Before he was sent away, Olivier Bonneville had noticed a strange expression on Delamare’s face.
He did something with his eyes; Bonneville had seen it more than once in recent days, and it had appeared as soon as this visitor began talking.
Without frowning or raising his eyelids, he seemed to make his eyes larger.
The pupils seemed darker, the whites almost glowed.

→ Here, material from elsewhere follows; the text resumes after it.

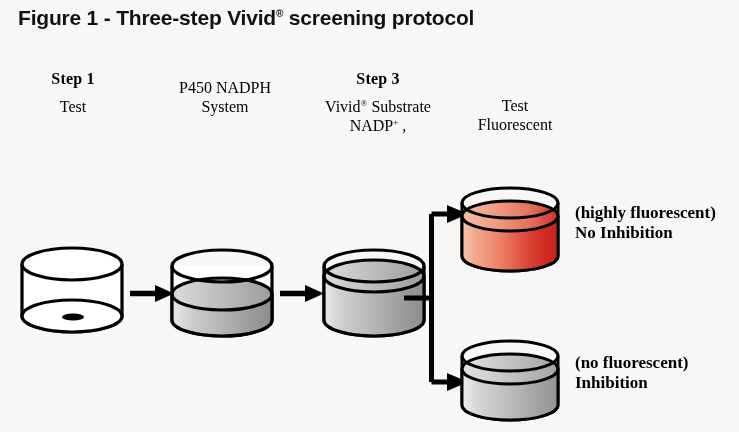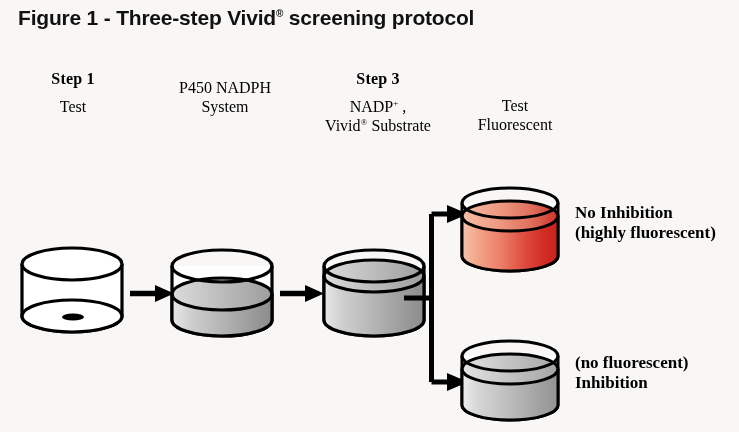"NADP+ ," div { order: before "Vivid® Substrate" -> after "Vivid® Substrate" }
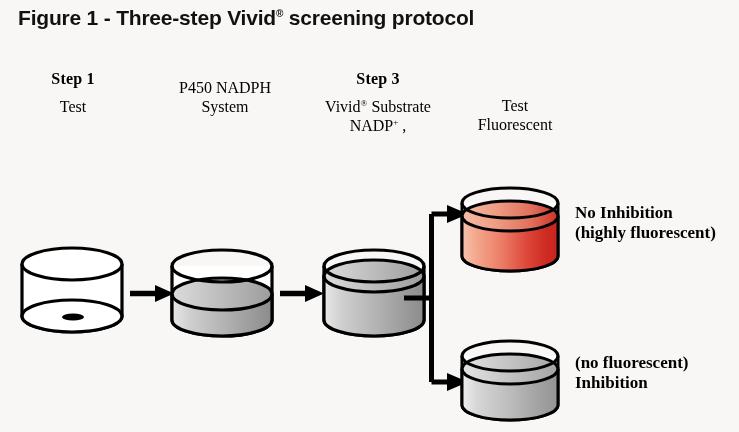"No Inhibition" div { order: before "(highly fluorescent)" -> after "(highly fluorescent)" }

He looked scarcely human, more like a mask or a picture drawn by a clinical specialist to illustrate an extremity of obsessional madness.
Bonneville marveled at how Delamare could look like that and yet remain in control of his smooth and courteous voice.
Did he know, and do it on purpose to frighten and dominate?
Or did he have no idea what his face was giving away?
At any rate, he was looking at his visitor with just that expression.
Ionides was interested to see it, but he remained calm, cool, at ease. A few seconds passed. Delamare looked away; he turned to his desk and shifted through some papers. He picked one up and studied it, before turning back.
Finally he said, “You have painted a dramatic picture, Professor Xenakis. Oh, yes, I know who you are. Why should I believe that a failed mathematician and would-be expert on the cultivation of roses could guide anyone across dangerous territory? Even with the dangers clearly exaggerated to impress the credulous?”